Hill claims that he is a black, gay, Jewish, sex offender, and that he was not moved to a safe tier or protective custody, despite other similarly situated inmates being moved. (ECF No. 4 at 11.) Hill claims that no other similarly situated inmates who seek protective custody are left in the general population. (Id. at 9.) Defendants claim that they did not discriminate against Hill because he was not left in general population and was already in protective custody. (ECF No. 24 at 7.)

Although it is unclear which protected class Hill is claiming he was discriminated under — race, sexual orientation, or religion — the Court need not reach that determination because Hill was not discriminated against. As discussed above in Section A, Hill was housed in a form of protective custody at all times relevant to the pending action. Hill was not left in general population. (ECF No. 24 at Exs. A, pp. 1-3; B, pp. 2-3; C, pp. 2-3.) Therefore, this Court recommends that summary judgment be granted as to Hill's claims that Defendants discriminated against him by not placing him in protective custody, while placing other similarly situated inmates in protective custody.

IV. OTHER PENDING MOTIONS

In light of this Report and Recommendation dismissing all of Hill's claims, Hill's motion for preliminary injunction (ECF No. 59), motion to file an amended preliminary injunction (ECF No. 61), motion to extend copy work (ECF No. 71), and Defendants' motion to strike (ECF No. 75) are moot, and the Court recommends that they be denied on that basis.

V. CONCLUSION

Based upon the foregoing, the Court recommends that Defendants' motion for summary judgment be granted. The parties are advised:

1. Pursuant to 28 U.S.C. § 636(b)(1)(c) and Rule IB 3-2 of the Local Rules of Practice, the parties may file specific written objections to this Report and Recommendation within fourteen days of receipt. These objections should be entitled "Objections to Magistrate Judge's Report and Recommendation" and should be accompanied by points and authorities for consideration by the District Court.

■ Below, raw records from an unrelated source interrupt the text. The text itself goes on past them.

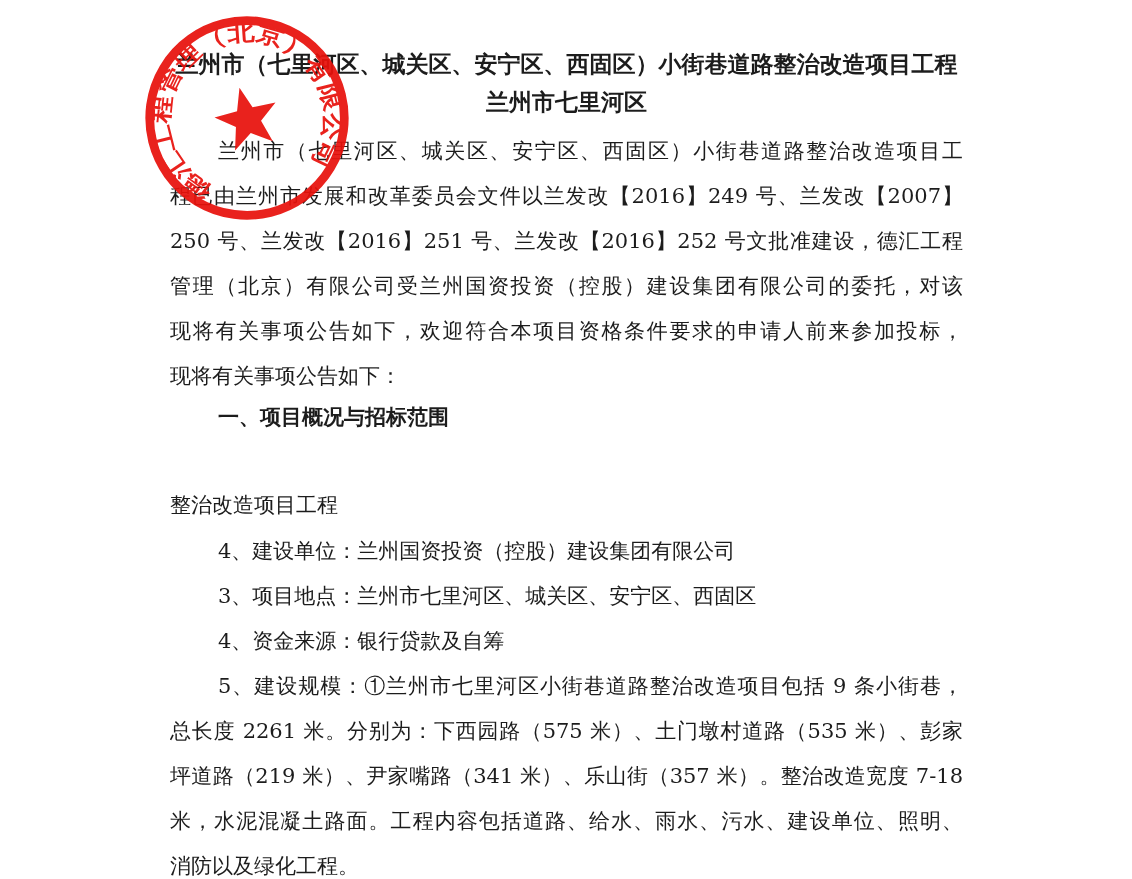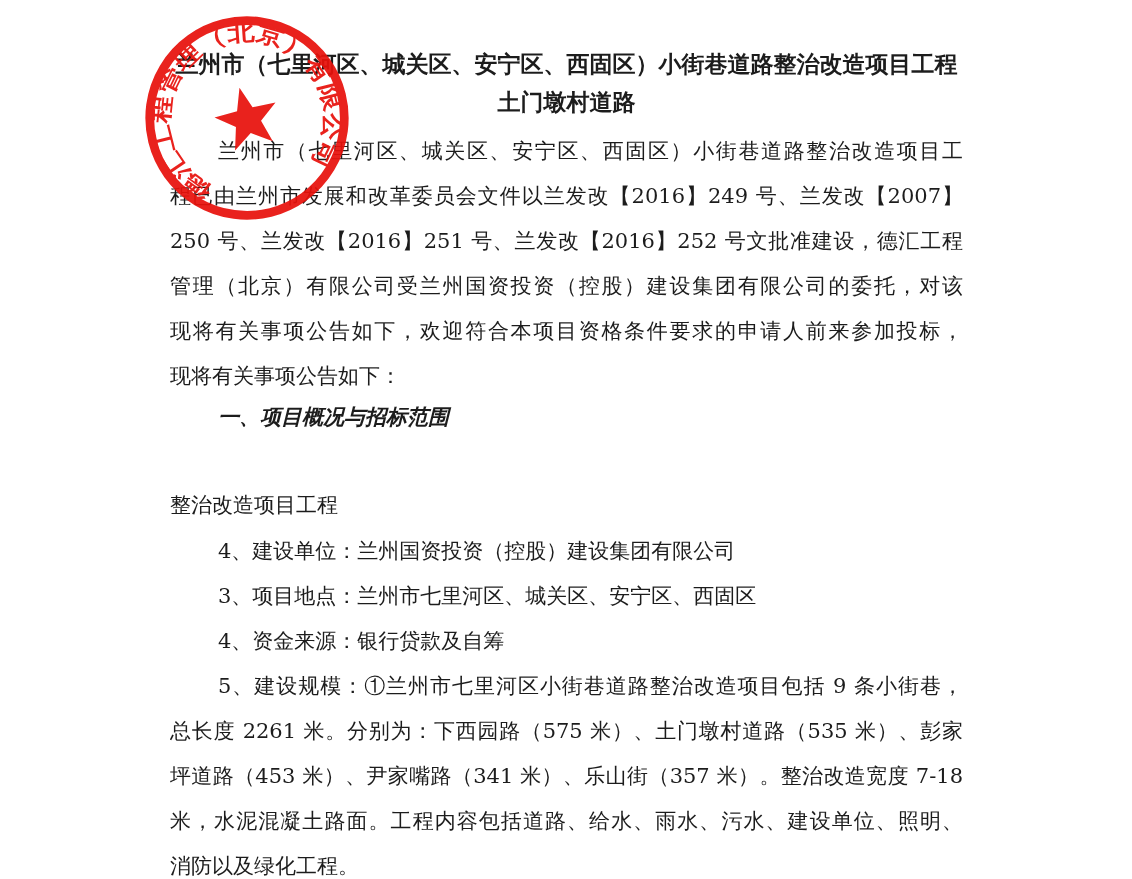--- a/index.html
+++ b/index.html
@@ -13,21 +13,21 @@
   }
   .tl{
     position:absolute;
     left:170px;width:793px;height:34px;
     font-size:21px;line-height:30px;
     overflow:hidden;
     box-sizing:border-box;
   }
   .ind{padding-left:48px;}
   .just{text-align:justify;text-align-last:justify;}
-  .bold{font-weight:bold;font-style:italic;}
+  .bold{font-weight:bold;}
   .title-line{
     position:absolute;
     left:170px;width:793px;
     text-align:center;
     font-weight:bold;
     font-size:23px;line-height:32px;
     white-space:nowrap;
   }
   .seal{
     position:absolute;
@@ -36,36 +36,36 @@
     transform:rotate(-14deg);
     opacity:0.93;
   }
 </style>
 </head>
 <body>
 
 <div class="page">
 
   <div class="title-line" style="top:48px">兰州市（七里河区、城关区、安宁区、西固区）小街巷道路整治改造项目工程</div>
-  <div class="title-line" style="top:86px">土门墩村道路</div>
+  <div class="title-line" style="top:86px">兰州市七里河区</div>
 
   <div class="tl ind just" style="top:136px">兰州市（七里河区、城关区、安宁区、西固区）小街巷道路整治改造项目工</div>
   <div class="tl just" style="top:181px">程已由兰州市发展和改革委员会文件以兰发改【2016】249 号、兰发改【2007】</div>
   <div class="tl just" style="top:226px">250 号、兰发改【2016】251 号、兰发改【2016】252 号文批准建设，德汇工程</div>
   <div class="tl just" style="top:271px">管理（北京）有限公司受兰州国资投资（控股）建设集团有限公司的委托，对该</div>
   <div class="tl just" style="top:316px">现将有关事项公告如下，欢迎符合本项目资格条件要求的申请人前来参加投标，</div>
   <div class="tl" style="top:361px">现将有关事项公告如下：</div>
   <div class="tl ind bold" style="top:402px">一、项目概况与招标范围</div>
   <div class="tl" style="top:490px">整治改造项目工程</div>
   <div class="tl ind" style="top:536px">4、建设单位：兰州国资投资（控股）建设集团有限公司</div>
   <div class="tl ind" style="top:581px">3、项目地点：兰州市七里河区、城关区、安宁区、西固区</div>
   <div class="tl ind" style="top:626px">4、资金来源：银行贷款及自筹</div>
   <div class="tl ind just" style="top:671px">5、建设规模：①兰州市七里河区小街巷道路整治改造项目包括 9 条小街巷，</div>
   <div class="tl just" style="top:716px">总长度 2261 米。分别为：下西园路（575 米）、土门墩村道路（535 米）、彭家</div>
-  <div class="tl just" style="top:761px">坪道路（453 米）、尹家嘴路（341 米）、乐山街（357 米）。整治改造宽度 7-18</div>
+  <div class="tl just" style="top:761px">坪道路（219 米）、尹家嘴路（341 米）、乐山街（357 米）。整治改造宽度 7-18</div>
   <div class="tl just" style="top:806px">米，水泥混凝土路面。工程内容包括道路、给水、雨水、污水、建设单位、照明、</div>
   <div class="tl" style="top:851px">消防以及绿化工程。</div>
 
   <svg class="seal" viewBox="0 0 220 220">
     <circle cx="110" cy="110" r="100" fill="none" stroke="#e8120c" stroke-width="9"></circle>
     <polygon fill="#e8120c" points="110,78 118.2,100.7 142.3,101.5 123.3,116.3 130,139.5 110,126 90,139.5 96.7,116.3 77.7,101.5 101.8,100.7"></polygon>
     <defs>
       <path id="sealArc" d="M 58.6 171.3 A 80 80 0 1 1 161.4 171.3" fill="none"></path>
     </defs>
     <text font-size="23" font-weight="bold" fill="#e8120c" font-family="DejaVu Serif, Liberation Serif, serif">

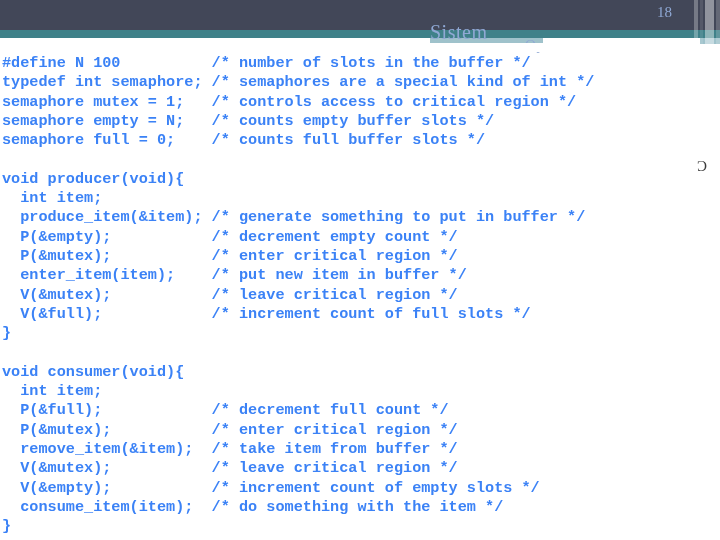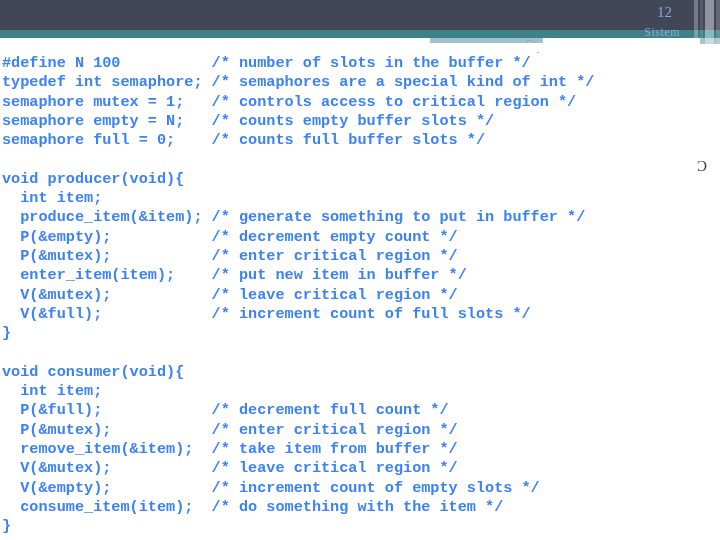--- a/index.html
+++ b/index.html
@@ -61,23 +61,23 @@
   .wb-mid   { left: 430px; top: 43px; width: 270px; height: 4px; }
   .wb-low   { left: 0;    top: 47px; width: 720px; height: 5px; }
   .wb-under { left: 543px; top: 38px; width: 157px; height: 6px; }
 
   
   #header-title {
     position: absolute;
     left: 430px;
     top: 25px;
     width: 250px;
-    text-align: right;
+    text-align: left;
     font-family: "Liberation Serif", "DejaVu Serif", serif;
-    font-size: 12px;
+    font-size: 20px;
     color: #8fa8d4;
     line-height: 15px;
     letter-spacing: 0.5px;
   }
   #header-subtitle {
     position: absolute;
     left: 425px;
     top: 38px;
     width: 250px;
     text-align: center;
@@ -141,18 +141,18 @@
   <div class="vstripe vs4"></div>
 
   <div id="header-title">Sistem</div>
   <div id="header-subtitle">Operasi</div>
 
   <div class="whitebar wb-left"></div>
   <div class="whitebar wb-under"></div>
   <div class="whitebar wb-mid"></div>
   <div class="whitebar wb-low"></div>
 
-  <div id="page-number">12</div>
+  <div id="page-number">18</div>
 </div>
 
 <div id="margin-glyph">Ɔ</div>
 
 <div id="code-body"><div class="code-line">#define N 100          /* number of slots in the buffer */</div><div class="code-line">typedef int semaphore; /* semaphores are a special kind of int */</div><div class="code-line">semaphore mutex = 1;   /* controls access to critical region */</div><div class="code-line">semaphore empty = N;   /* counts empty buffer slots */</div><div class="code-line">semaphore full = 0;    /* counts full buffer slots */</div><div class="code-line code-blank">&nbsp;</div><div class="code-line">void producer(void){</div><div class="code-line">  int item;</div><div class="code-line">  produce_item(&amp;item); /* generate something to put in buffer */</div><div class="code-line">  P(&amp;empty);           /* decrement empty count */</div><div class="code-line">  P(&amp;mutex);           /* enter critical region */</div><div class="code-line">  enter_item(item);    /* put new item in buffer */</div><div class="code-line">  V(&amp;mutex);           /* leave critical region */</div><div class="code-line">  V(&amp;full);            /* increment count of full slots */</div><div class="code-line">}</div><div class="code-line code-blank">&nbsp;</div><div class="code-line">void consumer(void){</div><div class="code-line">  int item;</div><div class="code-line">  P(&amp;full);            /* decrement full count */</div><div class="code-line">  P(&amp;mutex);           /* enter critical region */</div><div class="code-line">  remove_item(&amp;item);  /* take item from buffer */</div><div class="code-line">  V(&amp;mutex);           /* leave critical region */</div><div class="code-line">  V(&amp;empty);           /* increment count of empty slots */</div><div class="code-line">  consume_item(item);  /* do something with the item */</div><div class="code-line">}</div></div>
 
 </body></html>

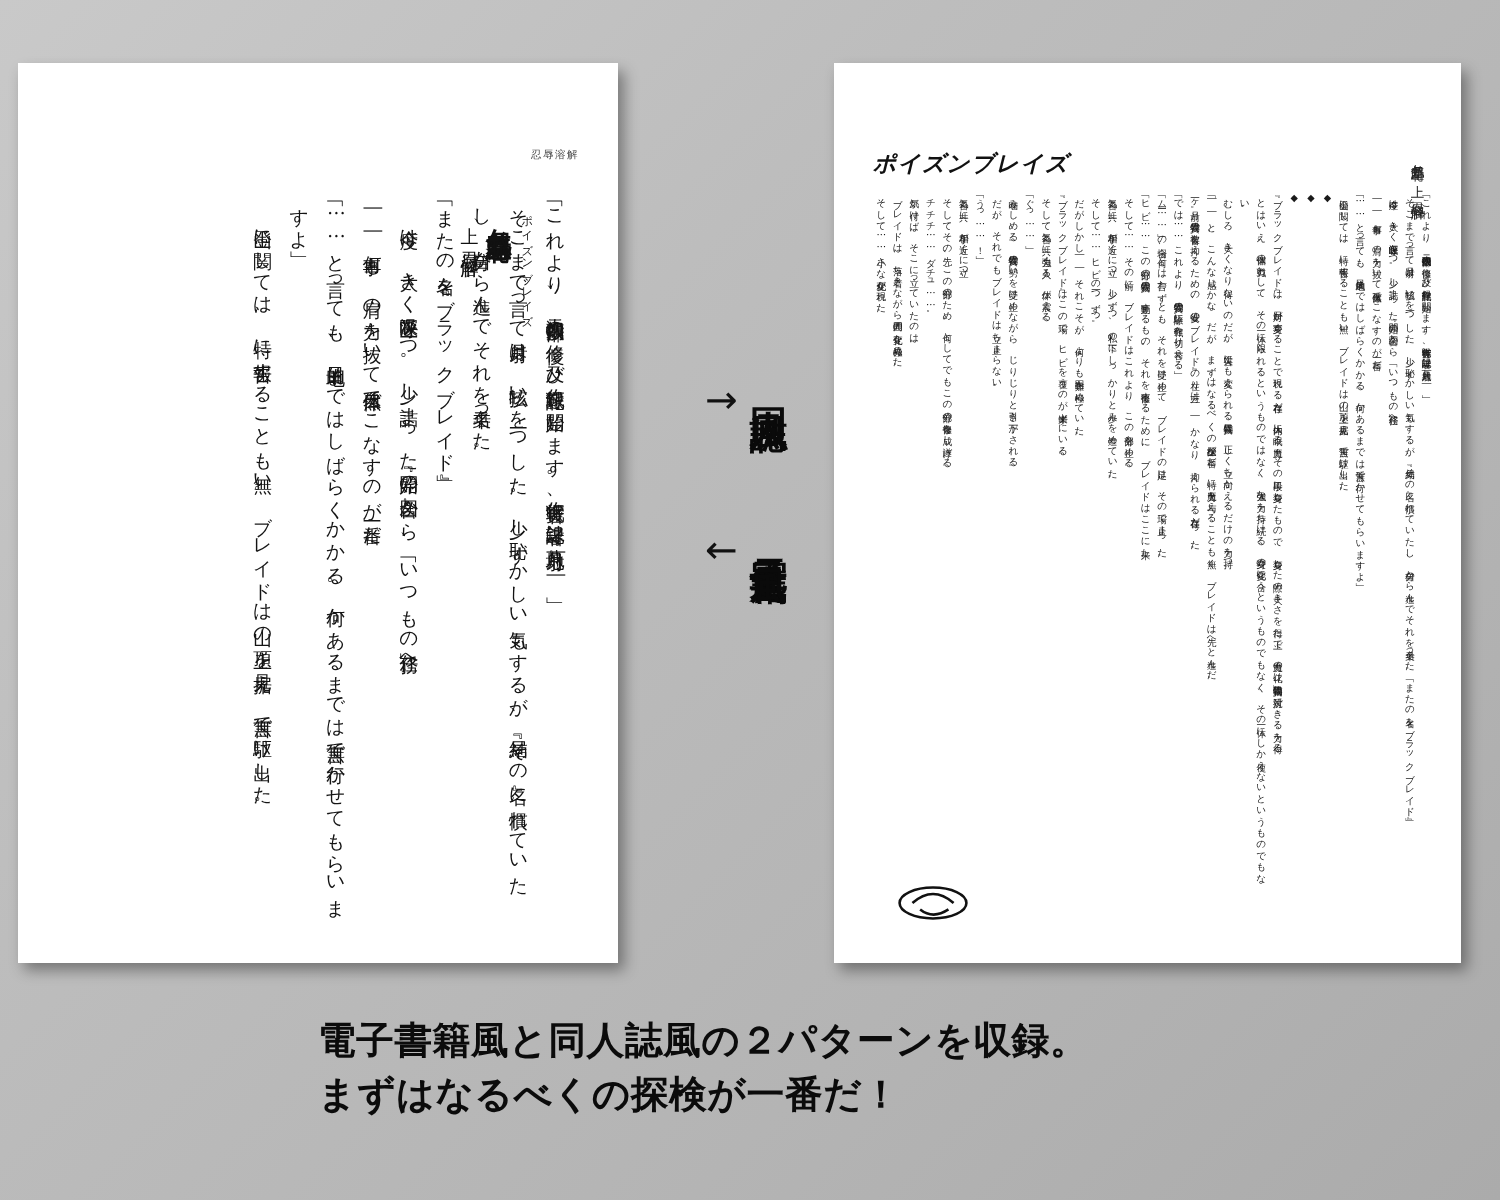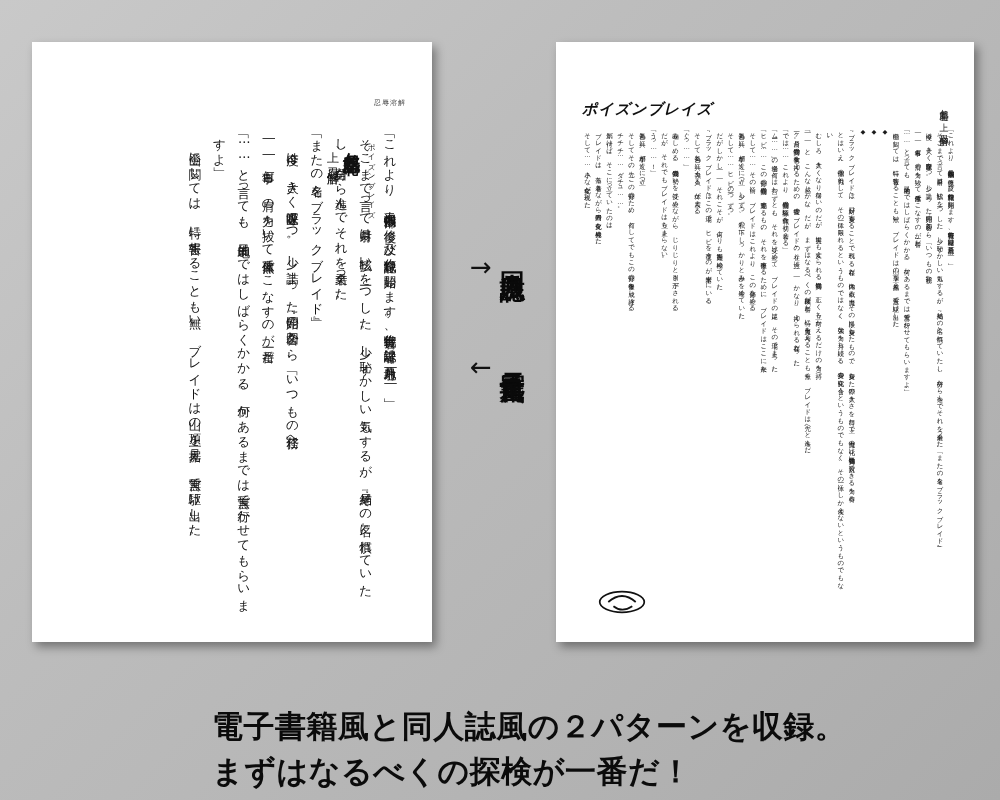--- a/index.html
+++ b/index.html
@@ -12,21 +12,21 @@
     position:relative;width:1000px;height:800px;
     background:linear-gradient(135deg,#c9c9c9 0%,#bdbdbd 35%,#b4b4b4 70%,#ababab 100%);
   }
 
   
   .page{
     position:absolute;background:#ffffff;
     box-shadow:4px 5px 9px rgba(0,0,0,.38);
     overflow:hidden;
   }
-  #page-left{left:32px;top:42px;width:400px;height:600px;}
+  #page-left{left:12px;top:42px;width:400px;height:600px;}
   #page-right{left:556px;top:42px;width:418px;height:600px;}
 
   
   #left-header{
     position:absolute;top:56px;right:26px;
     font-size:7px;letter-spacing:1px;color:#444;
     font-family:"DejaVu Serif", serif;
   }
   #left-body{
     position:absolute;top:88px;left:22px;right:30px;bottom:30px;
@@ -85,22 +85,22 @@
     writing-mode:vertical-rl;text-orientation:upright;
     font-family:"DejaVu Sans", sans-serif;
     font-size:25px;font-weight:bold;color:#0a0a0a;
     letter-spacing:2px;margin-left:4px;
   }
 
   
   #caption{
     position:absolute;left:212px;top:676px;width:700px;
     font-family:"DejaVu Sans", sans-serif;
-    font-size:31px;font-weight:bold;color:#0b0b0b;
-    line-height:1.45;letter-spacing:.5px;margin-top:28px;
+    font-size:25px;font-weight:bold;color:#0b0b0b;
+    line-height:1.45;letter-spacing:.5px;
   }
 </style>
 </head>
 <body>
 
 <div class="stage">
 
   <div class="page" id="page-left">
     <div id="left-header">忍辱溶解</div>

2. This Report and Recommendation is not an appealable order and any notice of appeal pursuant to Fed. R. App. P. 4(a)(1) should not be filed until entry of the District Court's judgment.

VI. RECOMMENDATION

IT IS THEREFORE RECOMMENDED that Defendants' motion for summary judgment (ECF No. 24) be GRANTED;

IT IS FURTHER RECOMMENDED that the Clerk ENTER JUDGMENT and close this case; and

IT IS FURTHER RECOMMENDED that Plaintiff's motion for preliminary injunction (ECF No. 59), motion to file an amended preliminary injunction (ECF No. 61), motion to extend copy work (ECF No. 71), and Defendants' motion to strike (ECF No. 75) be DENIED as moot.

FootNotes


1. Randall Schultheis was substituted in for `John Doe' as a Defendant. (ECF No. 38.)
2. Hill also describes two incidents in which sex offender inmates were assaulted by other inmates at ESP. (ECF No. 45 at 3.) However, the Court cannot consider Hill's reference to the first attack because his allegations are conclusory and are not supported by any corroborating evidence such as a declaration or affidavit. National Industries, Inc. v. Republic National Life Insurance Co., 677 F.2d 1258, 1267 (9th Cir. 1982); British Airways Bd. V. Boeing Co., 585 F.2d 946, 952 (9th Cir. 1978).